The secondhand market positioning also supplies potential IPO investors with some decent comps by which to value Rent the Runway. StockX, a leading sneaker reseller, was recently valued at $3.8 billion and is reportedly considering an IPO for later this year. The RealReal, a luxury rival of Rent the Runway’s, went public last month and currently has a market cap of $1.49 billion, against revenue of just under $300 million. While Rent the Runway is a newer entrant in this business, Hyman argues that it has a competitive advantage in that it can market resale merchandise to its existing rental subscriber base.
In addition to the focus on resale, Rent the Runway has pivoted in other ways, closing retail shops intended to promote the rental service that, Hyman says, were designed to allow customers to try on garments but in practice were just overly fancy pick-up-and-drop-off facilities.
It also reconsidered its subscription model “from being all-you-can-eat to a pay-as-you-go kind of model,” as Hyman told Fortune last year. “The goal has always been to create a more personalized subscription program, where people could flex up or flex down their usage based on what was going on in their life, and that would correspond to flexing up or down the price that they paid.
“Thank God that was in the works prior to the pandemic,” she added.
In the run-up to this IPO filing, Rent the Runway has been polishing its image, earning headlines by adding Goop founder Gwyneth Paltrow to its board and for sharing fascinating data on changing fashion trends with the New York Times. Consumers, Hyman observed, are redefining what fashion might deem “age appropriate,” with women of all ages searching for crop tops and outfits with cutouts on Rent the Runway.
“It is truly surprising that women above the age of 35, women in their forties, are renting crop tops at the exact same rate as our teenagers on the platform,” Hyman told the Times.
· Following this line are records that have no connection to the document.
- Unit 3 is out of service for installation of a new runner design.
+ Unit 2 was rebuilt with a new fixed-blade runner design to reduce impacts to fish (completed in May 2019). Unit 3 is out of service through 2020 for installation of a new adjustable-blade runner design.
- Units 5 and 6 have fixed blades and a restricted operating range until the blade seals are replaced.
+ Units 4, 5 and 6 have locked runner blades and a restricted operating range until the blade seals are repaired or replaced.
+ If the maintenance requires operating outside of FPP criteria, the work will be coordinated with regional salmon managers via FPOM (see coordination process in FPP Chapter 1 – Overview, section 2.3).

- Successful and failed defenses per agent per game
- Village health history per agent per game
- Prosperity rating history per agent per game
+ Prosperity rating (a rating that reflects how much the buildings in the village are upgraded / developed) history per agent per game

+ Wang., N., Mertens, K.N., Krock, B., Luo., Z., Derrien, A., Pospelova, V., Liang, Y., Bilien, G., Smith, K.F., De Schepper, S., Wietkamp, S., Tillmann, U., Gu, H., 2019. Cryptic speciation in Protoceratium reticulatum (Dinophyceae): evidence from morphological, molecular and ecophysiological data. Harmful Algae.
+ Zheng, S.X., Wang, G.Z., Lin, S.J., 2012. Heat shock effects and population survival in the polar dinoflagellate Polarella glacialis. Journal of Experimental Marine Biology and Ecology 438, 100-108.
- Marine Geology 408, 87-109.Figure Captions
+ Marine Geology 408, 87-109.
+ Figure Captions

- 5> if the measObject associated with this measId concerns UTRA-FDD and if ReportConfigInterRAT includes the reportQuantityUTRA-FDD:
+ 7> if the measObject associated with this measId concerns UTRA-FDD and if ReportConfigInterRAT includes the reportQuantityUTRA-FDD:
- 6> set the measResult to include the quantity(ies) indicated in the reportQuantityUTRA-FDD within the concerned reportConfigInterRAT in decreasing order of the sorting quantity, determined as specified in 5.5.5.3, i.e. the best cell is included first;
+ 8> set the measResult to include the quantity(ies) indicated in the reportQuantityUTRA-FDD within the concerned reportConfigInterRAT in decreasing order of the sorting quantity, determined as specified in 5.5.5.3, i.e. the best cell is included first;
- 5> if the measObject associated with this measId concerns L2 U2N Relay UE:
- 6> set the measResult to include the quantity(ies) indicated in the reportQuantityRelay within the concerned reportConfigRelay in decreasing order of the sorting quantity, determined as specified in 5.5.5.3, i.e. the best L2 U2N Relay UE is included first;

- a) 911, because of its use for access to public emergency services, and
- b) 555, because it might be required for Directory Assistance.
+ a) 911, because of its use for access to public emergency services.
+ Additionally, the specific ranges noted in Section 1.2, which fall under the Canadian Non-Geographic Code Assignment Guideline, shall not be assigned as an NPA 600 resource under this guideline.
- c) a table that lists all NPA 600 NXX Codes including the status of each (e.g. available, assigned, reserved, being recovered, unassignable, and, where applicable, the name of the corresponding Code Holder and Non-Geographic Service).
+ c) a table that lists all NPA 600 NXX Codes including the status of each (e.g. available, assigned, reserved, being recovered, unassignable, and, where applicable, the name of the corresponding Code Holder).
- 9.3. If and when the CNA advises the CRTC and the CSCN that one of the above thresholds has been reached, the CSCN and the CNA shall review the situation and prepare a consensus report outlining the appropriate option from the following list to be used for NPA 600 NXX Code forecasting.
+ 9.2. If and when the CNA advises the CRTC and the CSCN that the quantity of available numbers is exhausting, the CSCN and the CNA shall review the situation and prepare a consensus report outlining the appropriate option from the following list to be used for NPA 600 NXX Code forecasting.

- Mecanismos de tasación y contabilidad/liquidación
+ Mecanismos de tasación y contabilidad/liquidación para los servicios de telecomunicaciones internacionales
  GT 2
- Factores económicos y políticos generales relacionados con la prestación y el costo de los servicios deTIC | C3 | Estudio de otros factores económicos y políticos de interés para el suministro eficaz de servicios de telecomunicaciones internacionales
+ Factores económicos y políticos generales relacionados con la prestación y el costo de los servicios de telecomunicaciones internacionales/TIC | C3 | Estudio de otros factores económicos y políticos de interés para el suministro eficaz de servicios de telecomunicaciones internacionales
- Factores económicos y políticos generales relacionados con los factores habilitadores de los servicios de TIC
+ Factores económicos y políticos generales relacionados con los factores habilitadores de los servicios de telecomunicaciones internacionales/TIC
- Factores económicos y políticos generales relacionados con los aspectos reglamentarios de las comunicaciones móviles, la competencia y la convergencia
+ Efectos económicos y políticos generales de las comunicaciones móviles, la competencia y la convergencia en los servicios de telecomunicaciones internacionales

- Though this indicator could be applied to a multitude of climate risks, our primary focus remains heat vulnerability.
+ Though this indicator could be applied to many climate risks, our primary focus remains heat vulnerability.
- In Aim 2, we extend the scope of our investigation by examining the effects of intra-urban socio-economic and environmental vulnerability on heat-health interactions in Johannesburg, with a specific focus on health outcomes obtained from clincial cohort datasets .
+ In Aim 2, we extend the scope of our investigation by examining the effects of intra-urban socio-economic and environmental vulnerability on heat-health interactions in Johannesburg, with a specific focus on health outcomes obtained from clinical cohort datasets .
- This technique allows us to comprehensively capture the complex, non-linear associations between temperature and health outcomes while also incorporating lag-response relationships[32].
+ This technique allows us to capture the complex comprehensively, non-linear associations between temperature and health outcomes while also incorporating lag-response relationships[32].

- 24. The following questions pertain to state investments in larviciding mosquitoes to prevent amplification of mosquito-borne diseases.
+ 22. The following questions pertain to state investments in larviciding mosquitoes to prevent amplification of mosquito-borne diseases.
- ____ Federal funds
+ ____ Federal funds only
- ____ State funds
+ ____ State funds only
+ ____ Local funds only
The company is also seeing heightened demand for vivid prints and other brightly colored fashion. Pent-up demand for post-pandemic weddings and other special events have even led to longer wait times for in-demand garments—a happy problem for Rent the Runway to have as the U.S. emerges from months of lockdowns. After many grew overly accustomed to wearing the same pair of yoga pants and sweatshirts day after day, consumers want their clothes to stand out.
And when it comes to standing out, Rent the Runway’s IPO has a chance to stand out precisely because Hyman is the rare female founder to reach this stage.
Having survived not just the pandemic but also the departure of her cofounder and other key executives, Hyman is now poised to join a small but growing group of women entrepreneurs who have taken their companies public through an initial public offering—only about two dozen, by one estimate. After a record 13 women took companies public in 2019, this year has seen less activity, though the women-run companies that have gone public have been fairly high-profile ventures. Bumble CEO Whitney Wolfe Herd took her dating-app company public in February, becoming the youngest woman on record to lead a company from launch through IPO. And in June, 23andMe CEO Anne Wojcicki took her genetic-testing business public through a SPAC.
The share of venture capital raised by women continues to be shockingly low—and going in the wrong direction, falling to a scant 2.2% in 2020. A successful Rent the Runway offering won’t make up for that glaring inequity, but it could, in its own way, help to increase momentum for other women who want to build businesses that not only grow but are primed to effectively disrupt entire industries.